Open Physical Reservoir Computing Framework
Version 0.1.0 | Architecture Specification
OpenPRC is a high-performance, open-source Python framework designed to serve as the foundational academic tool for the simulation and optimization of Physical Reservoir Computers (PRC).
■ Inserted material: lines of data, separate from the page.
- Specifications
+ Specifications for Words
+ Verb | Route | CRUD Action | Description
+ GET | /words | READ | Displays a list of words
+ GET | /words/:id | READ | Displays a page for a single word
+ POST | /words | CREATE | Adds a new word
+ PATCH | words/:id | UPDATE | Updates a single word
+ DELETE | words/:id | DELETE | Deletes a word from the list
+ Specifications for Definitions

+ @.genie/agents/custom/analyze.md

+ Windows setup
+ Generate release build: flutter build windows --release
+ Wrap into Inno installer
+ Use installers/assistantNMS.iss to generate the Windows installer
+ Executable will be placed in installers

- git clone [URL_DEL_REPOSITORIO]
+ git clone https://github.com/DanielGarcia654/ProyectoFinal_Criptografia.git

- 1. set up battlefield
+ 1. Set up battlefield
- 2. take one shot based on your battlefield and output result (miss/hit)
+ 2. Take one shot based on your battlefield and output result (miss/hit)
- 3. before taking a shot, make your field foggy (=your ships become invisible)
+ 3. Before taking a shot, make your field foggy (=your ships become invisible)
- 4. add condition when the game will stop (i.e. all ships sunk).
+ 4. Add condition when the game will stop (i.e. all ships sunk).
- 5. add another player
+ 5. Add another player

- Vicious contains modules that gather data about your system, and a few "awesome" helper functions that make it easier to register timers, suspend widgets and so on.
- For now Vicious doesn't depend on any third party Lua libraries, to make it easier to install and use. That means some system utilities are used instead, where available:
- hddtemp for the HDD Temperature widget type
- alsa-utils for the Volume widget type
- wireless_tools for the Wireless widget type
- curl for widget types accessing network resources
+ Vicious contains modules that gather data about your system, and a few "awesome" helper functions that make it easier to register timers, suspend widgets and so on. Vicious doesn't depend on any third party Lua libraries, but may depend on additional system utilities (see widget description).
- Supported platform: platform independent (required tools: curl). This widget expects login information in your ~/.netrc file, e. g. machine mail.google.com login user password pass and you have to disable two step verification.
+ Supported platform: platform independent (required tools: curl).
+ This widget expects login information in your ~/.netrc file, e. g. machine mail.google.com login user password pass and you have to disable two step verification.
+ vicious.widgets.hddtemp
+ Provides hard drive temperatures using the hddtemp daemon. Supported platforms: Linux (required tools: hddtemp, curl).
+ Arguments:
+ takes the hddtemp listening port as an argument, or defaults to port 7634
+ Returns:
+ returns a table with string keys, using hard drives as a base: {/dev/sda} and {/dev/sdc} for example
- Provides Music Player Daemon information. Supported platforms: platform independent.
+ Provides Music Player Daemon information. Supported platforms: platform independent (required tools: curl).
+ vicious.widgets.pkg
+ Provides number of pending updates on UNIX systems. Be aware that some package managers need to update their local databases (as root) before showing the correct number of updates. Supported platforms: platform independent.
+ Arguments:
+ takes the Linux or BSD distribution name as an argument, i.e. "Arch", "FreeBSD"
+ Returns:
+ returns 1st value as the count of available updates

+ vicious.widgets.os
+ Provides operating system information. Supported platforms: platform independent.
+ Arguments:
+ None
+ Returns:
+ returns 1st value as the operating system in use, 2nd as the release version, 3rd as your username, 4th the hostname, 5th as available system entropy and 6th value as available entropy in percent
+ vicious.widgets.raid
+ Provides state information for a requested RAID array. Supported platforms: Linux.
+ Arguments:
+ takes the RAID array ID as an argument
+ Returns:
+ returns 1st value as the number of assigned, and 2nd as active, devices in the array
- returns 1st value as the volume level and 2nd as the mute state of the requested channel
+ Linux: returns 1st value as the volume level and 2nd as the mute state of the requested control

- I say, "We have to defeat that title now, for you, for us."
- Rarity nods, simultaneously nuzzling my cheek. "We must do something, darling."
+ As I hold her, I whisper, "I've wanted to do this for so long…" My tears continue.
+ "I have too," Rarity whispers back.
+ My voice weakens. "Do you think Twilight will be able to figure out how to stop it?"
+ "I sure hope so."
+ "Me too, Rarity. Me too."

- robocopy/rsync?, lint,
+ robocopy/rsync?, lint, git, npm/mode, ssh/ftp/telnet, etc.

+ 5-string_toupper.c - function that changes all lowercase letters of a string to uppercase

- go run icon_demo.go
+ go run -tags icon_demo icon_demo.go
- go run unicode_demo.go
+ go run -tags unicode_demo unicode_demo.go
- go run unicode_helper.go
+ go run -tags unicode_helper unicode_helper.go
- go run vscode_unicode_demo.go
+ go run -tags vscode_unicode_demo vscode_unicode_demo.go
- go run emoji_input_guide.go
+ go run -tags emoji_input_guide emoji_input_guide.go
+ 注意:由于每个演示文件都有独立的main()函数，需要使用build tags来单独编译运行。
It features a modular architecture that strictly separates geometry definition from physical execution, utilizing a unified HDF5 data schema to model diverse mechanical substrates—from compliant mass-spring webs to multistable origami structures—within a single environment.
Powered by GPU-accelerated hybrid solvers that combine explicit Runge-Kutta integration with iterative constraint relaxation, OpenPRC enables researchers to treat complex mechanical dynamics as a black-box function, facilitating the evolutionary optimization of topology and physical parameters to maximize computational memory and information processing capacity.
| Principle | Implementation |
|---|---|
| Separation of Concerns | Geometry definition, physics execution, analysis, and learning are isolated into independent modules |
| Reproducibility First | Self-contained experiment directories with versioned schemas ensure exact replication |
| Backend Agnosticism | Physics models expose a unified interface; CPU/GPU implementations are interchangeable |
| Schema-Driven Data | HDF5 with strict schemas serves as the universal interchange format |
| Composable Pipelines | Each module consumes and produces well-defined artifacts, enabling flexible workflows |
┌─────────────┐ ┌─────────────┐ ┌─────────────┐ ┌─────────────┐
│ demlat │────▶│ reservoir │────▶│ analysis │────▶│ optimize │
│ (Physics) │ │ (Learning) │ │ (Metrics) │ │ (Search) │
└─────────────┘ └─────────────┘ └─────────────┘ └─────────────┘
│ │ │ │
▼ ▼ ▼ ▼
simulation.h5 readout.h5 metrics.h5 candidates.h5
openprc/
│
├── __init__.py # Public API surface
├── _version.py # Semantic versioning
│
├── demlat/ # Module 1: Discrete Element Modeling
│ ├── __init__.py
│ ├── io/
│ ├── core/
│ ├── models/
│ └── utils/
│
├── reservoir/ # Module 2: Reservoir Computing
│ ├── __init__.py
│ ├── readout/
│ ├── tasks/
│ └── io/
│
├── analysis/ # Module 3: Data Analysis & Benchmarking
│ ├── __init__.py
│ ├── correlation/
│ ├── dimensionality/
│ ├── benchmarks/
│ └── visualization/
│
├── optimize/ # Module 4: Optimization & Search
│ ├── __init__.py
│ ├── objectives/
│ ├── algorithms/
│ └── constraints/
│
├── schemas/ # Shared HDF5 schema definitions
│ ├── geometry.py
│ ├── simulation.py
│ ├── readout.py
│ └── metrics.py
│
└── common/ # Cross-cutting utilities
├── logging.py
├── config.py
├── exceptions.py
└── validators.py
Purpose: High-fidelity simulation of nonlinear mechanical networks as computational substrates.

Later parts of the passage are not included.